三菱電機「「e-F@ctory」公式動画より

 三菱電機は2018年度に2300億円規模の設備投資を計画する。過去10年間で最高となる見込みの17年度と同水準。主力の自動車機器やFA機器の販売が好調に推移しているほか、エレベーターや空調機器の需要も堅調なことから、国内外の工場で生産能力を拡充する。中期目標として掲げる20年度の売上高5兆円以上の達成に向け、生産の土台を強固にする。

 近年、自動車業界では電気自動車(EV)やハイブリッド車(HV)など電動車両化が加速している。三菱電機は電動車両に欠かせないモーター・インバーターを手がけており、ハイブリッド向け製品で顧客を増やしている。

 モーター・インバーターでEV向け製品の受注はまだないが「完成車メーカーから引き合いを受けている」(三菱電機首脳)状況。今後、HV向けと併せて販売が拡大する見通しとなっており、日本、欧州、中国の各工場の生産能力を高める。

 FA機器をめぐっては、足元ではスマートフォンや有機エレクトロ・ルミネッセンス(EL)パネルの工場を対象に高水準の受注を獲得している。18年以降は幅広い業種で生産自動化や省力化ニーズが活発化する見通しで、増産体制を整える。

 三菱電機は当初、2100億円としていた17年度の設備投資計画について、17年10月に200億円増の2300億円に引き上げた。同4月には約110億円を投じて鎌倉製作所(神奈川県鎌倉市)に人工衛星の生産棟を新設する計画を公表した。

 また同9月には約30億円を投じ、中国江蘇省にあるFA機器の第2工場を拡張する計画を打ち出した。

 同社はリーマン・ショック直後の09年度には設備投資が919億円まで減少したが、13年度以降は2000億円を超える投資を継続している。
                 


柵山正樹社長インタビュー


 ―粒子線治療装置事業を日立製作所に売却します。あらためて事業ポートフォリオの考え方について教えてください。
 「当社は『重電システム』『産業メカトロニクス』など五つの領域で事業展開している。これをいきなり四つに減らすようなことはせず、5領域を組み合わせて成長を実現するのが基本。ただ各領域の中で、不採算で成長性にも乏しく、他事業とのシナジー(相乗効果)も薄い事業は、常に撤退も含めリストラを検討する。粒子線治療装置事業については医療事業ノウハウの乏しい当社より、幅広く医療事業を手がける日立に移った方が、成長余力が大きいと判断した」

 ―5領域の中ではFAや自動車部品で構成する産業メカトロニクスの業績が好調です。
 「FAは中国、韓国、台湾で、スマートフォンや有機エレクトロ・ルミネッセンス(EL)パネルの工場で活発化する設備投資需要を取り込んだ。当社として過去数年間でFA関連の設備投資を実行しており、順調に刈り取りが進んでいる。省力化・自動化ニーズも活発化してくる。
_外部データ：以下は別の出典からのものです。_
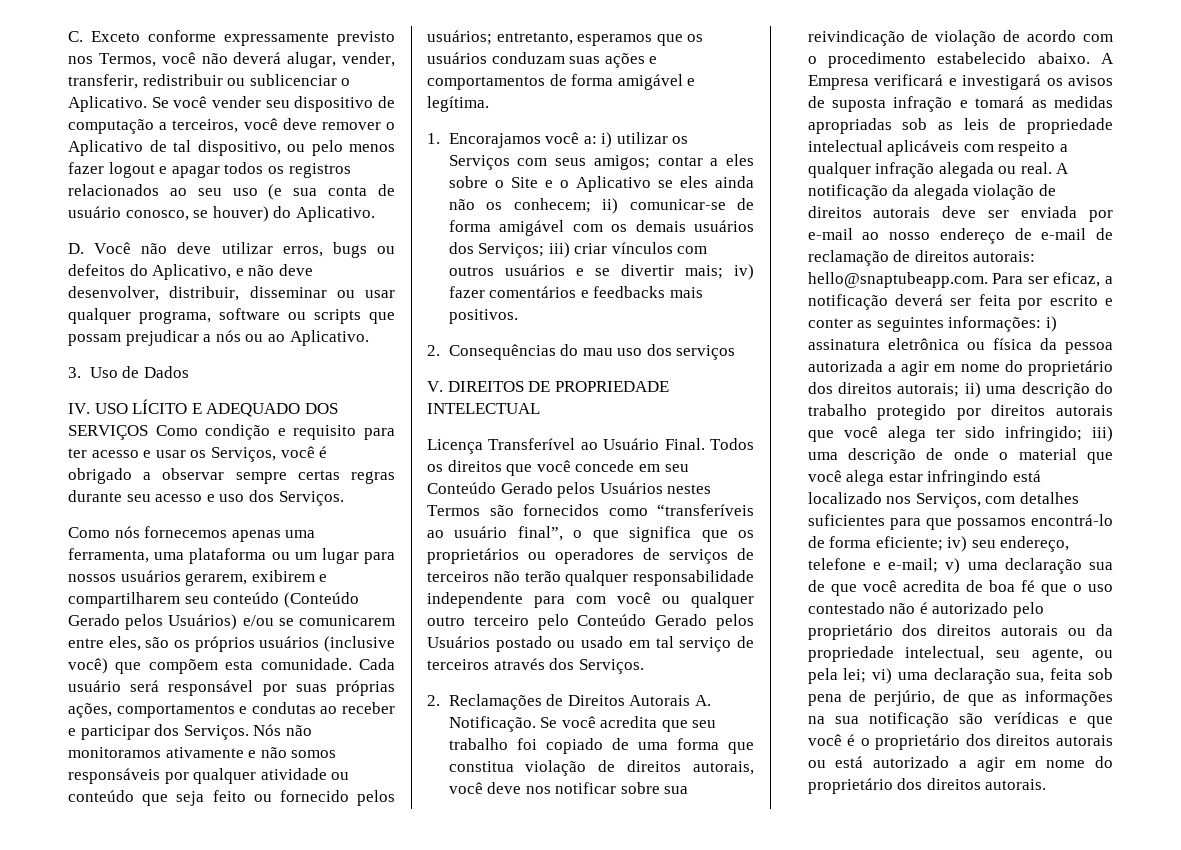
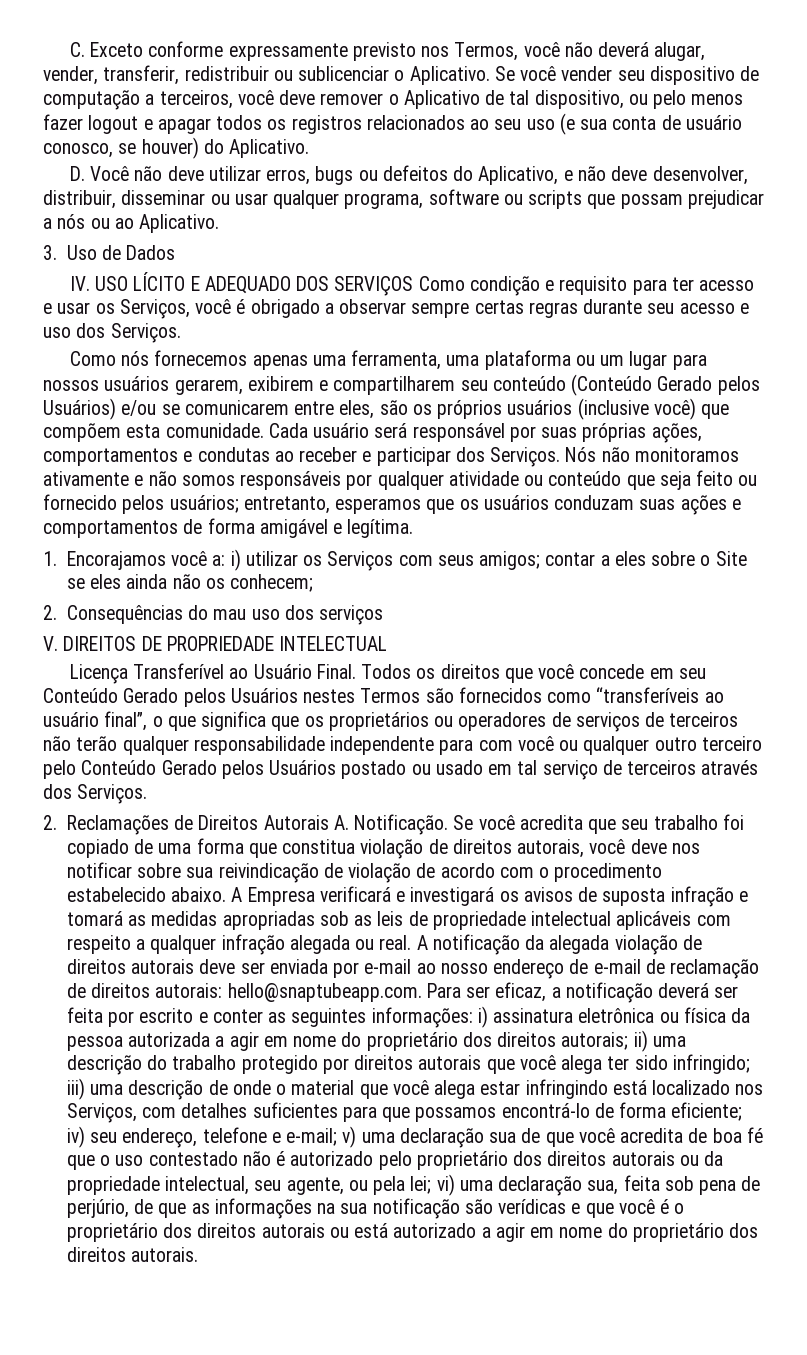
[544,176,651,192] e o Aplicativo -> (747, 558) none
[602,198,754,214] [448,220,754,236] [448,242,708,258] [448,264,754,280] [448,286,703,298] [448,309,518,324] ii) comunicar-se de forma amigável com os demais usuários dos Serviços; iii) criar vínculos com outros usuários e se divertir mais; iv) fazer comentários e feedbacks mais positivos. -> (314, 583) none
今後しばらくは成長が期待できる」

 ―他社との差別化策は。
 「FAの中でもシーケンサーやサーボ、インバーターなど幅広く手がける。これらを組み合わせてシステムに仕上げ、効率の最大化といった価値を生み出していく。そのためエンジニアリング力を強化する」

 ―自動車関連では電気自動車(EV)化によって商機が広がります。
 「現状ではEV向けにはパワー半導体を提供しているが、インバーター・モーターの引き合いも自動車メーカーから来ている。既存のハイブリッド車(HV)向けの販売も拡大している。日本、欧州、中国の工場の生産を増強し需要に応えたい」

 ―一方、米ゼネラル・エレクトリック、独シーメンスがリストラを決めるなど発電機市場は不透明感があります。
 「当社の発電機の販売台数も減っており、厳しい。必要なら(人員の再配置など)手を打つ。ただ電力関連では再エネルギー市場は世界的に拡大する見通しで、系統安定化のためのパワーエレクトロニクス機器のニーズは今後高まる。現状では再エネ関連事業の売り上げ規模は小さいが、成長率という意味では大いに期待できる」

 ―IoT(モノのインターネット)事業の展望は。
 「生産効率化など製造業のスマート化、ビルの省エネ化はすでに成果が出始めており、投資の刈り取りは早い。その次の段階で、発電所などを対象とした社会インフラ系のIoTサービスで成果を得られるとみている」
                

(聞き手=後藤信之)
日刊工業新聞2018年1月17日/19日
後藤信之
後藤信之 Goto Nobuyuki ニュースセンター
三菱電機の2017年4―9月期連結決算は売上高、各利益段階で過去最高を記録した。FAや自動車部品、エレベーターなど得意分野が着実に力を付け、収益向上という結果を生み出した。課題は、もう一段の成長をどう実現するか。「お金に余裕があるからといって無理に買わない」というのが柵山社長のスタンスだが、次のM&A(合併・買収)の一手が注目される。